With such an idea you could produce as much as you want and make all the money you wanted,but if you wanted to live a "rich" lifestyleyou would pay more taxes than the person who CONSUMED less.

It would put married and "living toghether", gay or straight, in the same tax category.

You could help the poor by making food, medicine & medical services, housing (up to a certain dollar amount), education, tax free. Since the poor spend a greater percentage of their income on those items then they would be taxed less. In Texas there is a tax holiday of three days on clothing (up to a certain dollar amount) just before school starts to help parents with kids in school.

It would bring a lot of the underground economy into taxation when they spent the money they had made. Illegal aliens, who don't pay income tax or SS tax would then become taxpayers when they spent the money.

It would greatly simplify taxation.

Since savings and investments would not be taxed it would encourage those, thereby leading to greater capital formation, lower interest rates, and more jobs.

It would close lots of tax loopholes and bring money out of tax shelters and into productive use.

The rich, because they buy lots more, would pay lots more. No more would you see this thing of somebody making a huge amount of money and not paying any income tax, unless they saved it all.

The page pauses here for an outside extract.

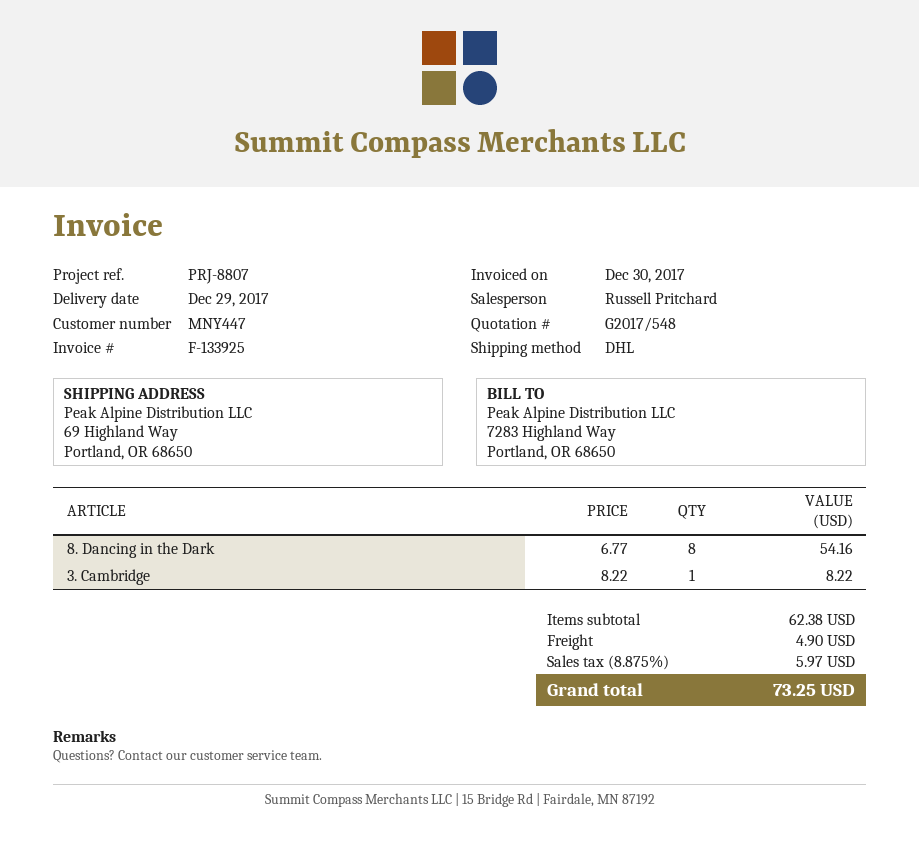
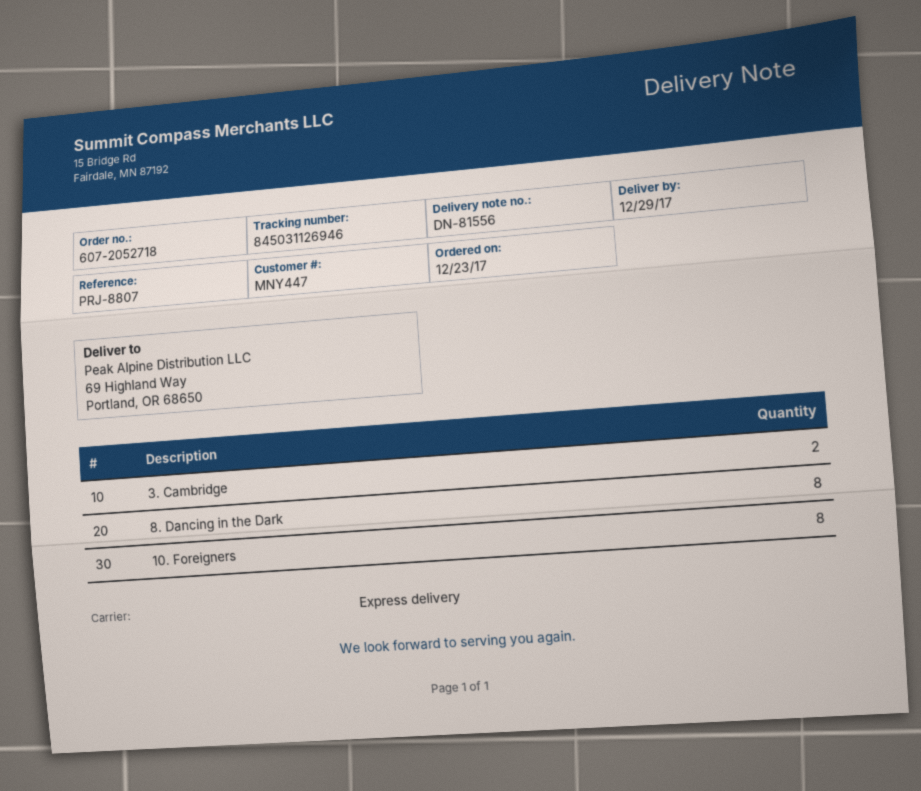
shipping method: DHL -> express
3. Cambridge: 1 -> 2
10. Foreigners: none -> 8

All taxes act as a punishment on whatever is taxed. By having an income tax we are punishing individual productivity. By doing away with it and taxing consumption we would be taxing those who lived rich, thereby encouraging moderation in consumption.

If tax rates need to be changed to speed up or slow down the economy then the effects would be seen more quickly, instead of once a year rate change.

The Party that does away with the income tax will be loved by Americans for many years. If it is a bipartisan effort then the Reps won't get all the credit.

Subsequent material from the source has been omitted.